*What you need to do*. When the string "relative" appears in a line of the records, show the whole line.

Dataset entries:
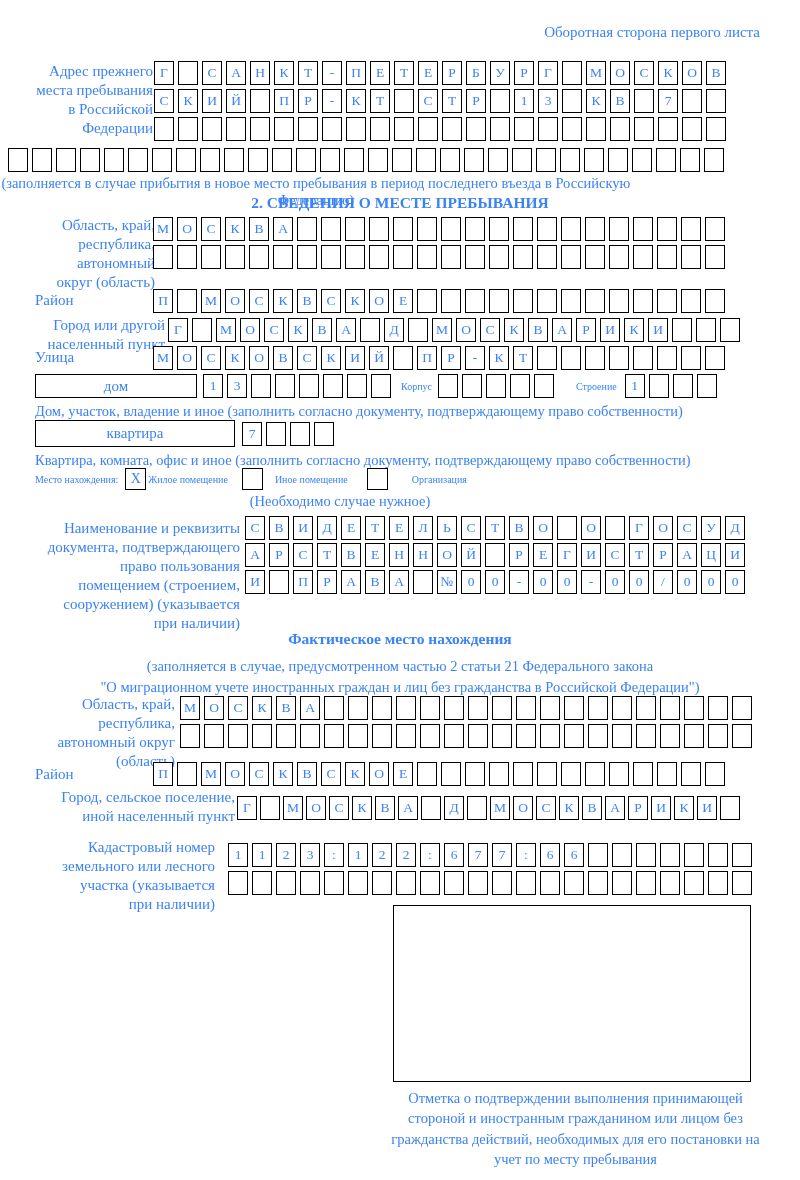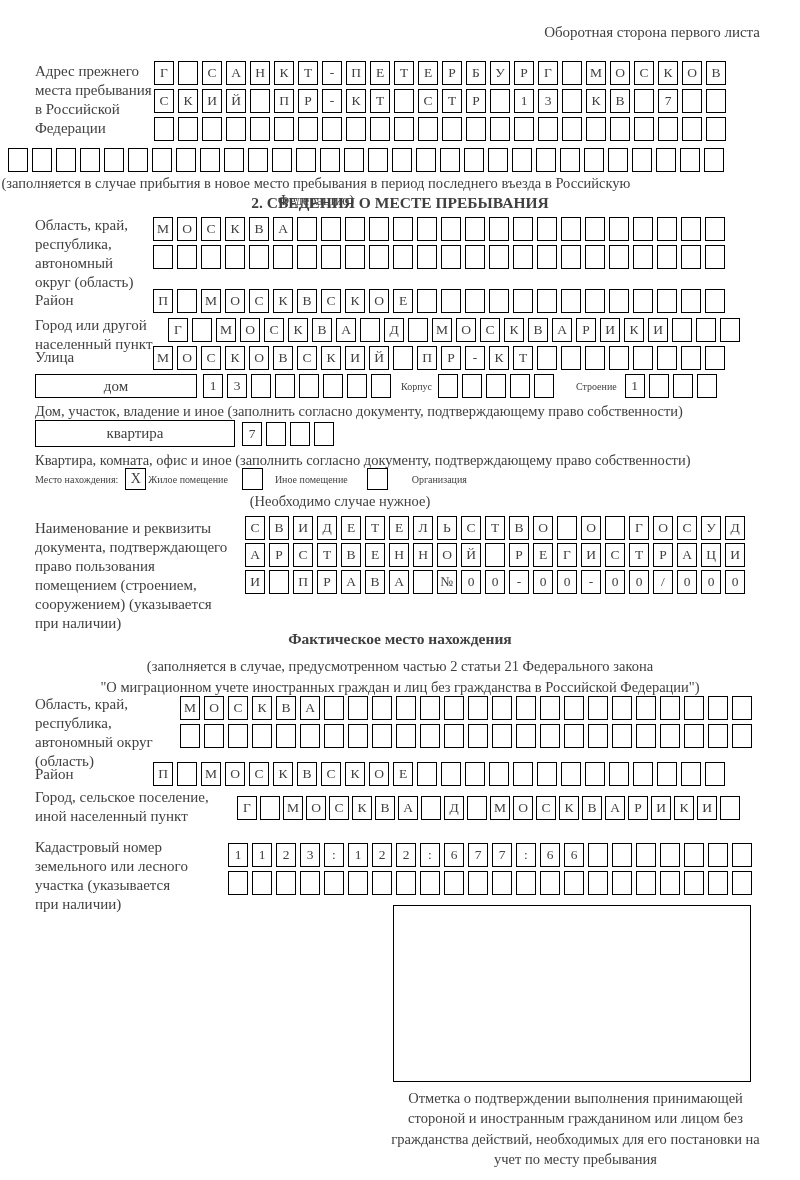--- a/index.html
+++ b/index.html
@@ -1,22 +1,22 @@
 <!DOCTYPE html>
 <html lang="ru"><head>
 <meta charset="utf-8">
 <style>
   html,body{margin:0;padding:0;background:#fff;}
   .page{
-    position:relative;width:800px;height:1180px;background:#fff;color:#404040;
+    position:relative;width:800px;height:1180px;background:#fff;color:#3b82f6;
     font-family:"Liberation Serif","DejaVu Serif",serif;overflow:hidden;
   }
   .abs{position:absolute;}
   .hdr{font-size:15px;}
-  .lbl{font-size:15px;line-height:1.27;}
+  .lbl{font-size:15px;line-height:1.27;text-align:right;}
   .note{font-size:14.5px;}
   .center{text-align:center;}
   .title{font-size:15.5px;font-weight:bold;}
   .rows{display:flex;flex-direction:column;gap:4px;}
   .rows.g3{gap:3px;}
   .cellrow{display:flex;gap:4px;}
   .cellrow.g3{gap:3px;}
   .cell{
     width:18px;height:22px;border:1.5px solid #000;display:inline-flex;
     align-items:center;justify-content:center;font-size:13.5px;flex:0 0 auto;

*Exercise solution*.
-    position:relative;width:800px;height:1180px;background:#fff;color:#404040;
+    position:relative;width:800px;height:1180px;background:#fff;color:#3b82f6;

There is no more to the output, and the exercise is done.